Thank you for returning to this David. I agree with everything you just said, (though I don’t quite see the free will link in my comment – thrilling though I find such discussions!)
Reading back – I’ll try to rephrase it more simply: We’re stuck with truisms and deepities. They reflect the compromise between the sense of ‘deep meaning’ inherent to our evolved conscious experience – and the more stark reasoning style of our (functionality focused and more recently evolved) rationality.
Since ultimate existence IS unsolvable, we can’t shake the paradox this leaves us with, generation after generation. The consequence educationally is that we should revise our appreciation of why we can’t ever quite solve the question of the purpose of education, any more than we can solve the question of the purpose of life. And if we haven’t got a clear agreement as to what the purpose of education is, we’re never going to have a clear agreement to what the best ways to educate are (unless we accept a broad set of objectives and break them down…)
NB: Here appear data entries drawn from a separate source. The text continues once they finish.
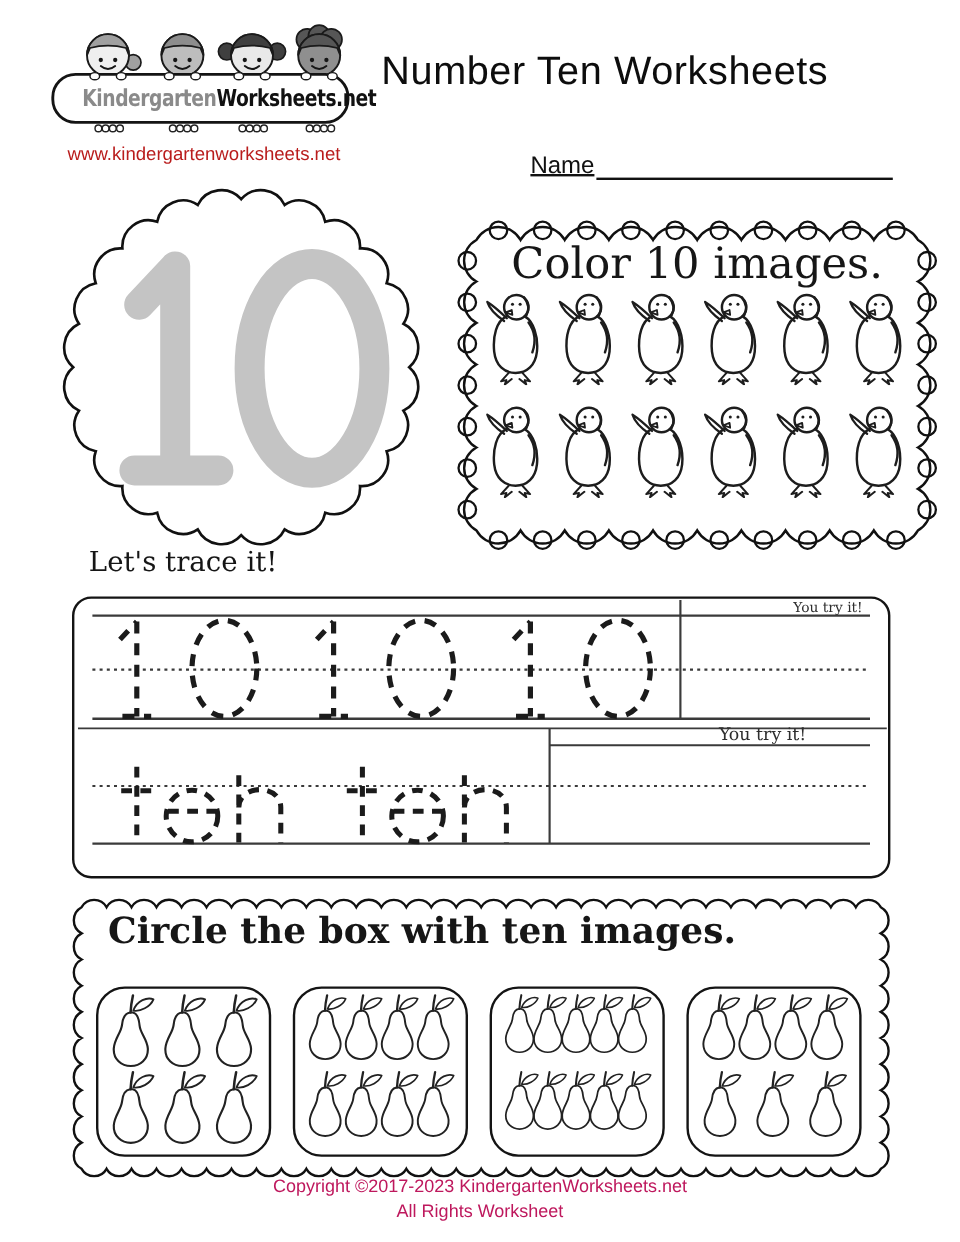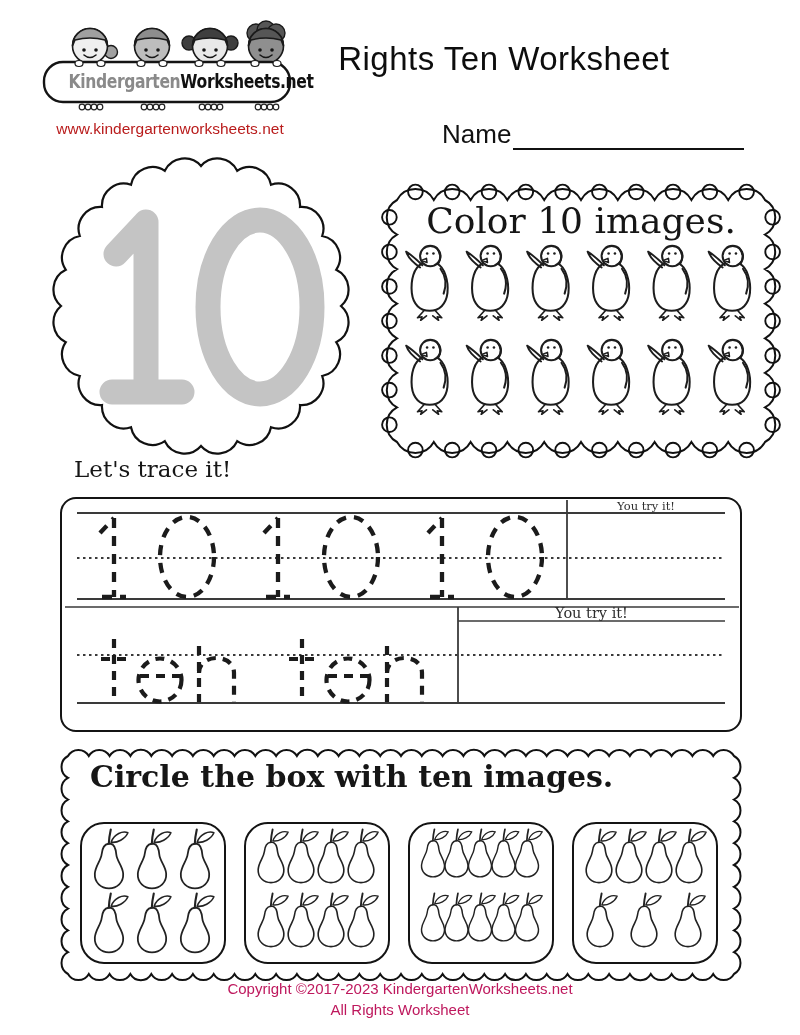"Rights Ten Worksheet" div.abs { text: Rights Ten Worksheet -> Number Ten Worksheets }
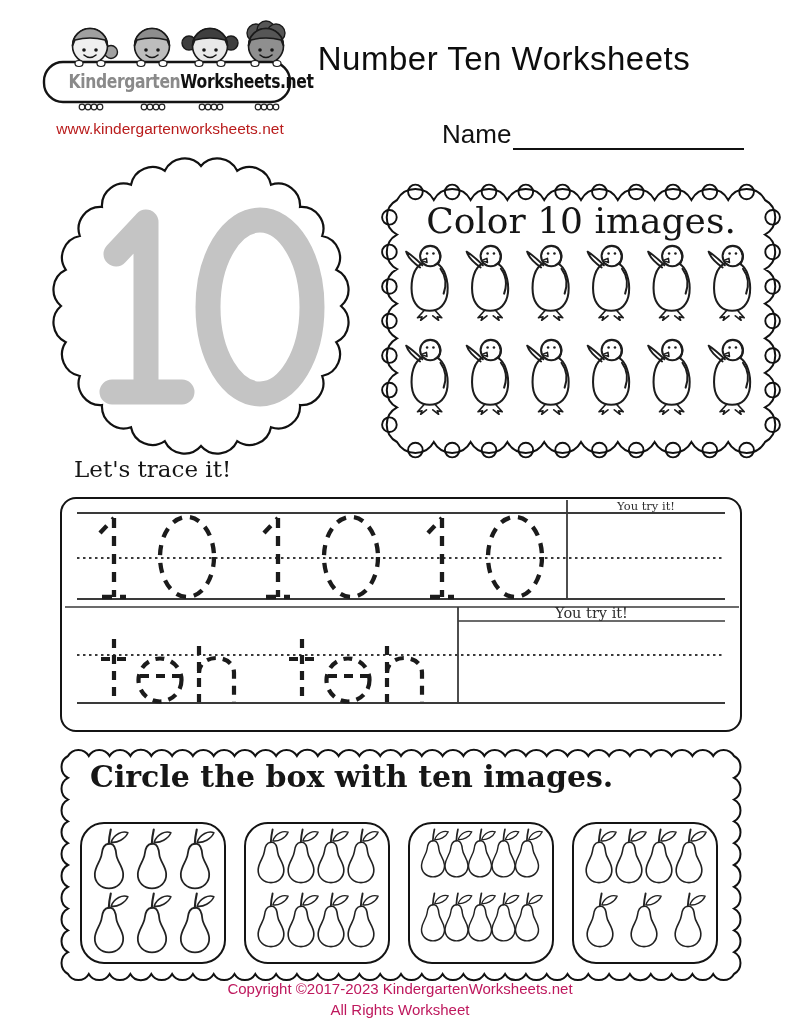"Name" #name-label { font-size: 26px -> 20px; text-decoration: none -> underline }
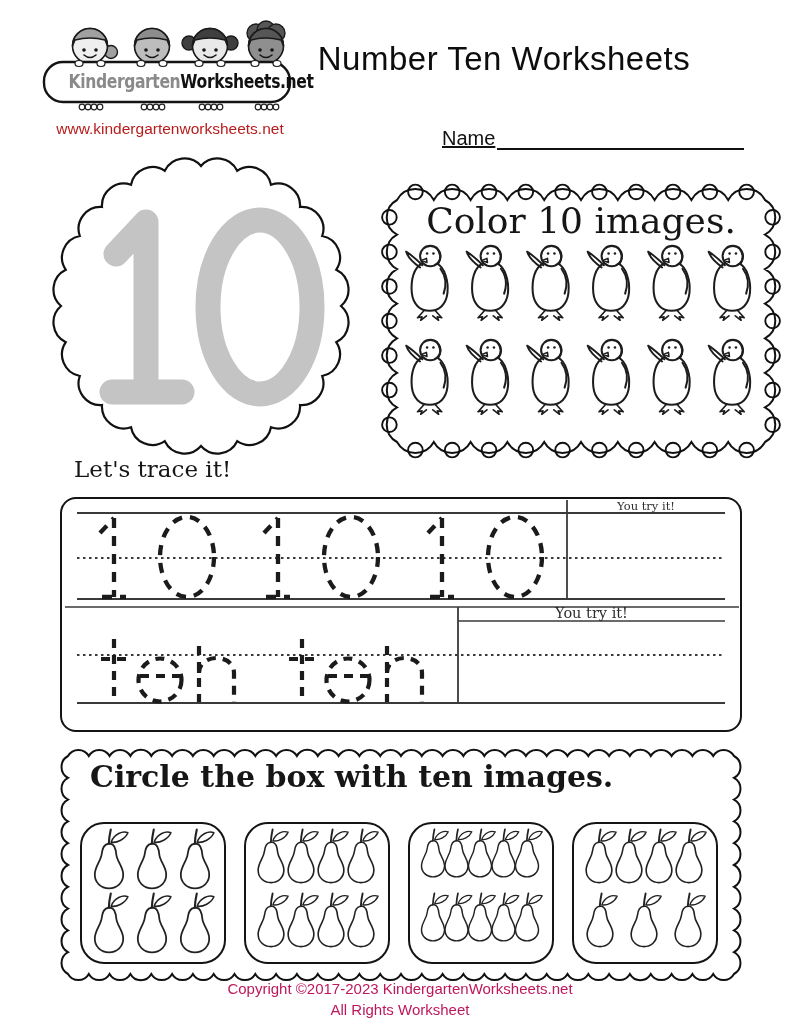"You try it!" .you-try { padding-left: none -> 44px }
Words like ‘stark’ are pejorative. Clarity should be joyous and explaining complex ideas simply is a high art. We’re only ‘stuck’ with pseudo profundity if we’re pretending to an understanding we don’t possess.
A statement like “ultimate existence IS unsolvable” is a deepity. It at once means nothing and is wrong. Evolution provides a compelling explanation for existence, it’s just that many people want it to mean more.
And I do have a clear purpose for education: making children cleverer.
Binary logic IS stark compared to the fuzzy logic of complex systems.
Why there is something rather than nothing is beyond our evolved minds – evolution only describes the subsequent shaping of things.
And you do indeed have a clear purpose for education, but – as I said – we can’t seem to get agreement on it. Why?
I’m not pointing to religion, just the inevitable limits of our biological reasoning machines.